Icelandic operatic soprano

Arndís Halla Ásgeirsdóttir (born 9 December 1969) is an Icelandic soprano opera singer who became known as "The Voice of Apassionata" as the main singer in the Apassionata show in 2003. After studying and performing in Germany, she returned to Iceland in 2012 where she now entertains tourists.

==Biography==
Born on 9 December 1969, Arndís Halla Ásgeirsdóttir was brought up in Reykjavík where she attended the Söngskólinn (Reykjavík Academy of Singing and Vocal Arts). She completed her studies in Germany where she graduated from the Berlin University of the Arts in 2000. While studying, she was invited by Harry Kupfer to join the Komische Oper Berlin.

Her international reputation was triggered by her performance as the Queen of the Night in Mozart's The Magic Flute at several locations, including the Icelandic Opera in 2001. Her success was enhanced by appearances in Prague, Monte Carlo and in South Korea. In 2007, she performed at the opening of the Venice Film Festival. Back in Iceland, she appeared in Ariadne auf Naxos and took the lead role in Evita.

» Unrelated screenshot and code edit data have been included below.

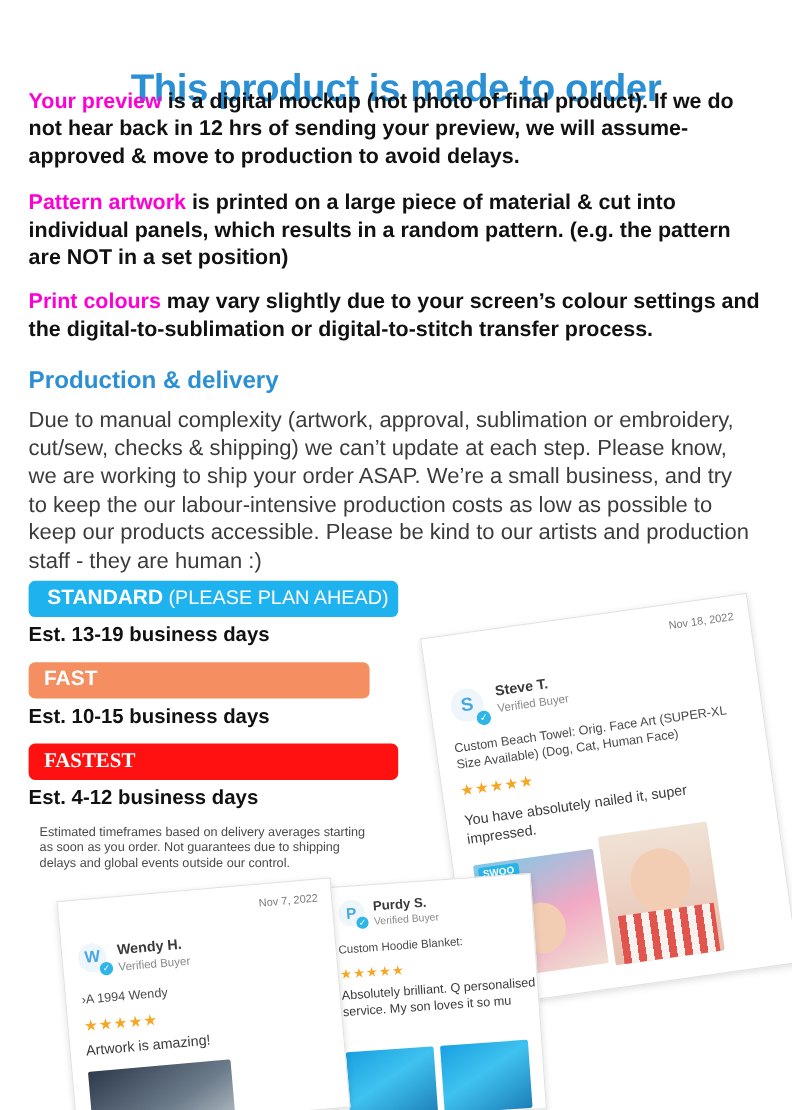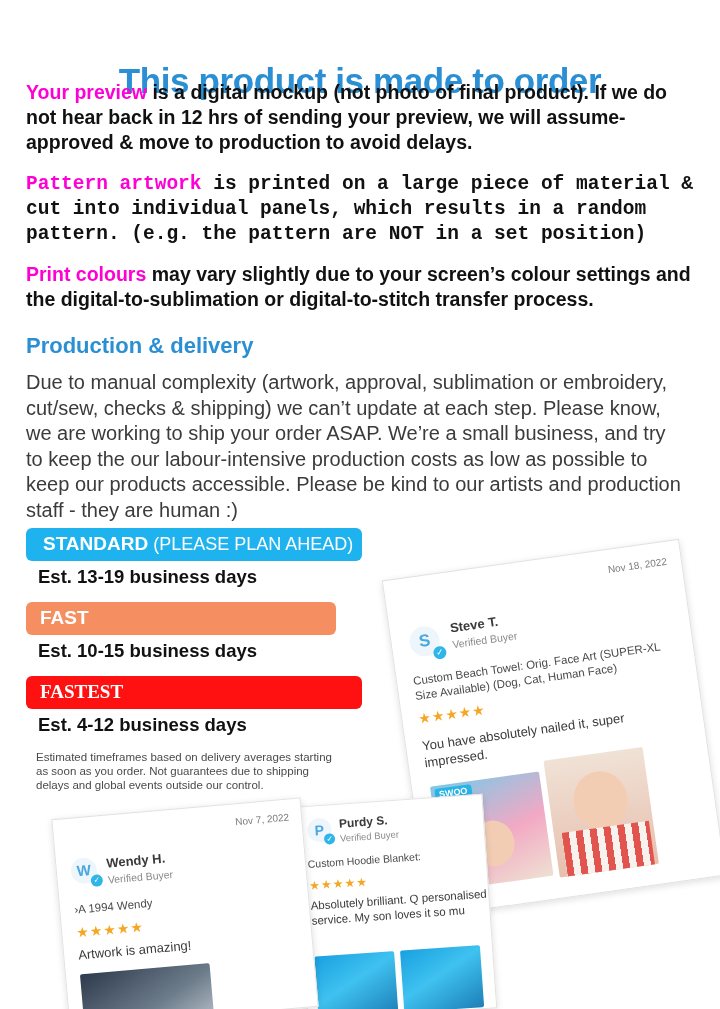--- a/index.html
+++ b/index.html
@@ -47,7 +47,7 @@
     color: #111111;
   }
   .para.p1 { top: 80px; }
-  .para.p2 { top: 172px; font-family: Liberation Mono, monospace; }
+  .para.p2 { top: 172px; }
   .para.p3 { top: 262px; }
   .hl {
     color: #ff00d4;

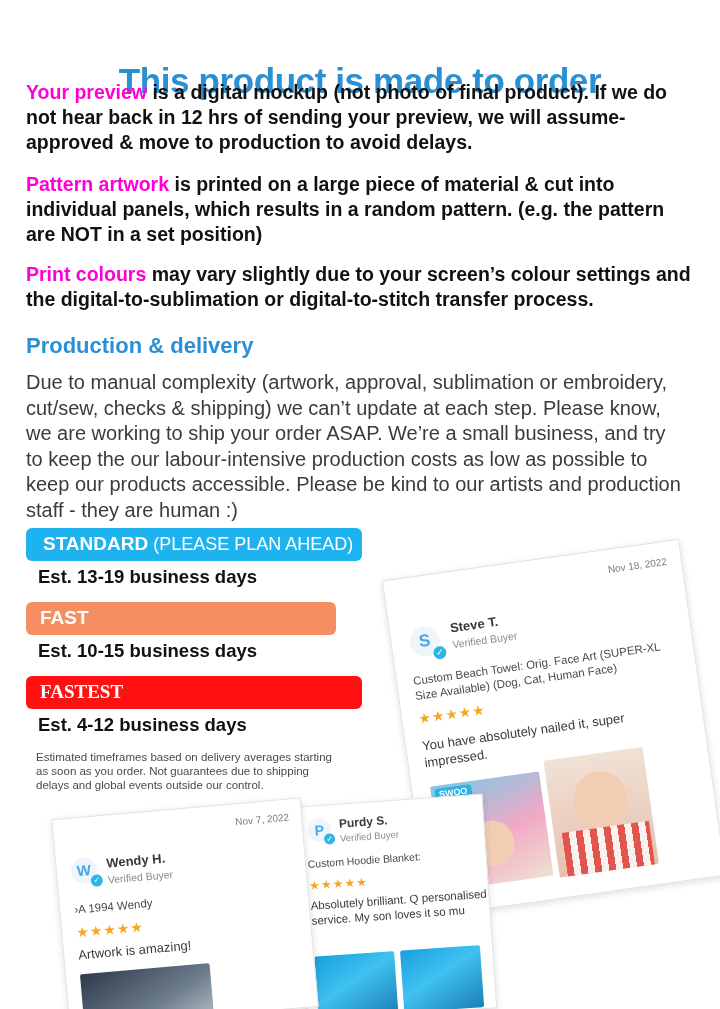--- a/index.html
+++ b/index.html
@@ -97,7 +97,7 @@
     font-weight: bold;
     color: #111111;
     margin-top: 5px;
-    margin-left: 12px;
+    margin-left: 0;
   }
   .t1 { top: 528px; }
   .t2 { top: 602px; }

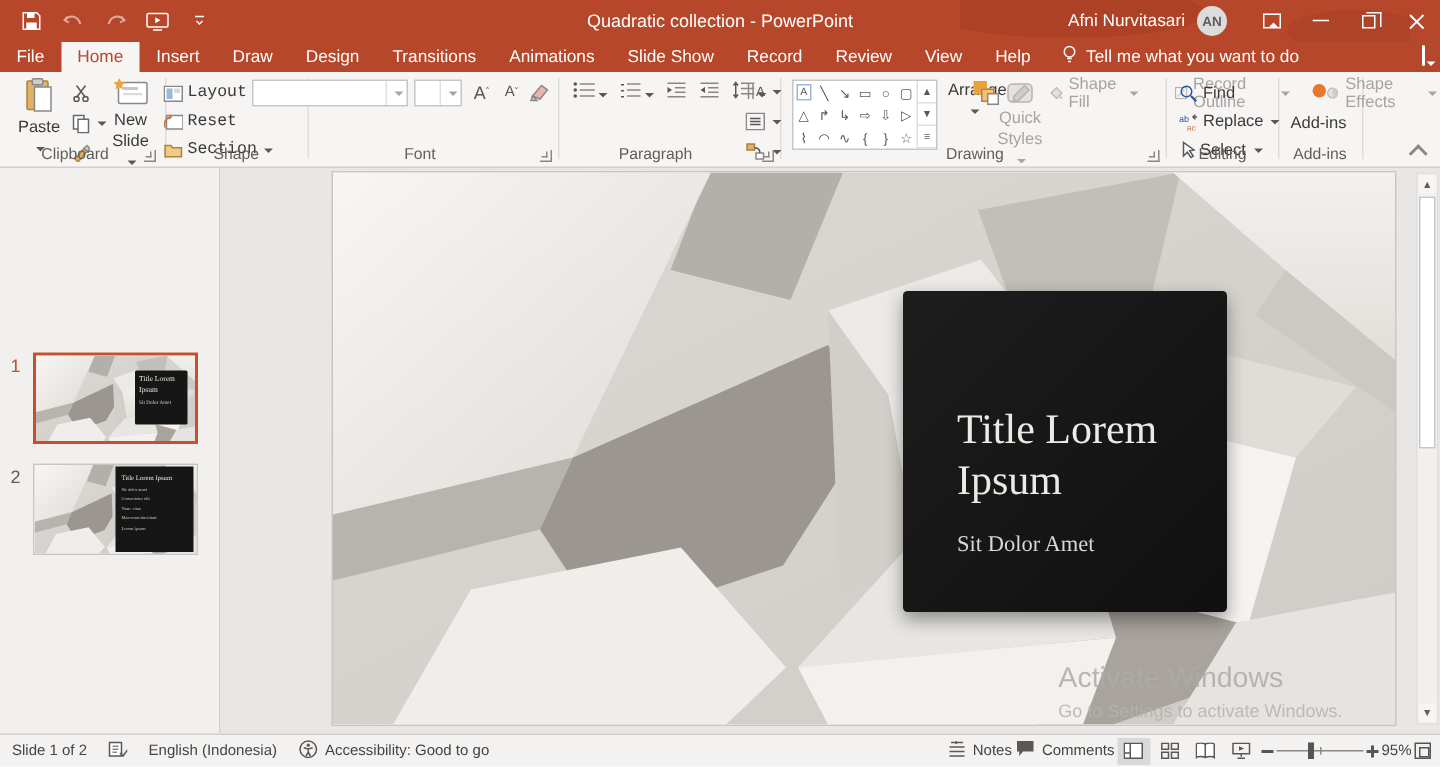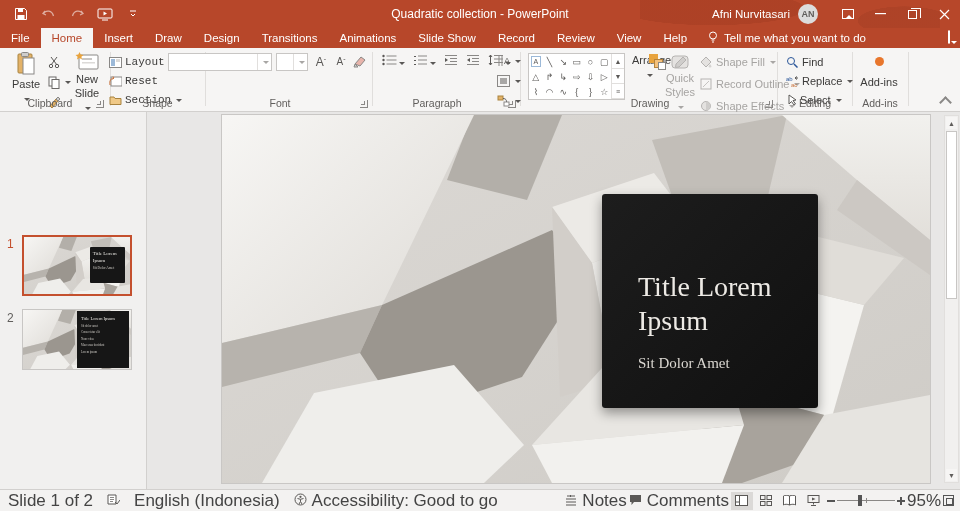--- a/index.html
+++ b/index.html
@@ -452,7 +452,7 @@
         </svg>
       <div class="biglbl gray"><span>Quick</span><br><span>Styles</span> <span class="dd dis"></span></div>
     </div>
-    <div style="position:absolute; left:698px; top:6px; display:flex; flex-direction:column; gap:6px">
+    <div style="position:absolute; left:698px; top:6px; display:flex; gap:20px">
       <span class="smbtn gray">
           <svg width="13" height="12" viewBox="0 0 13 12">
             <path d="M6 1 L11 6 L6 11 L1 6 z" fill="#e4e2e0" stroke="#b5b3b1"></path>

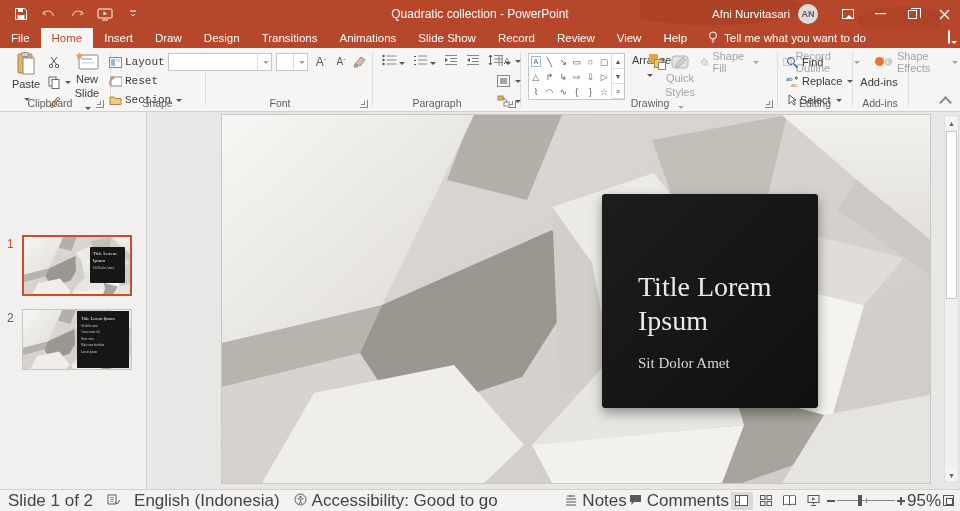--- a/index.html
+++ b/index.html
@@ -591,6 +591,10 @@
         <div class="subtitle">Sit Dolor Amet</div>
       </div>
     </div>
+    <div id="watermark">
+      <div class="w1">Activate Windows</div>
+      <div class="w2">Go to Settings to activate Windows.</div>
+    </div>
     <div id="vscroll">
       <span class="varrow" style="top:1px">▲</span>
       <span class="vthumb"></span>

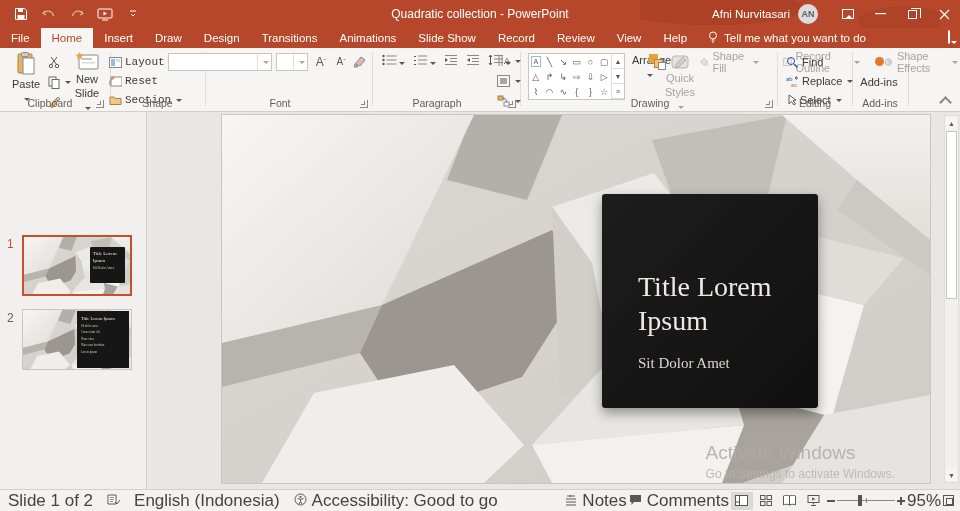--- a/index.html
+++ b/index.html
@@ -109,7 +109,7 @@
   .slidenav { position:absolute; right:1px; width:15px; height:12px; display:flex; align-items:center; justify-content:center; font-size:8px; color:#605e5c; }
 
   
-  #statusbar { position:absolute; left:0; top:489px; width:960px; height:22px; background:#f3f2f1; border-top:1px solid #d2d0ce; display:flex; align-items:center; font-size:17px; color:#444; }
+  #statusbar { position:absolute; left:0; top:489px; width:960px; height:22px; background:#f3f2f1; border-top:1px solid #d2d0ce; display:flex; align-items:center; font-size:10px; color:#444; }
   .sb-left { display:flex; align-items:center; gap:14px; padding-left:8px; }
   .sb-right { position:absolute; right:6px; display:flex; align-items:center; gap:2px; }
   .sb-item { display:flex; align-items:center; gap:5px; }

In 2003, she joined Apassionata, a family entertainment show with horses, performing as the main singer until 2011. As a result, she published several albums, including Óður (2007), Edda (2008), Keep on Walking (2012) and Ístónar (2014).

In 2012, she returned to Iceland where she acts as a tour guide and entertainer for the German-speaking passengers on the cruise ship Ocean Diamond as it sails around the island. She is particularly fond of Icelandic music and welcomes the chance to return to her own apartment in the evening after working on the ship during the day.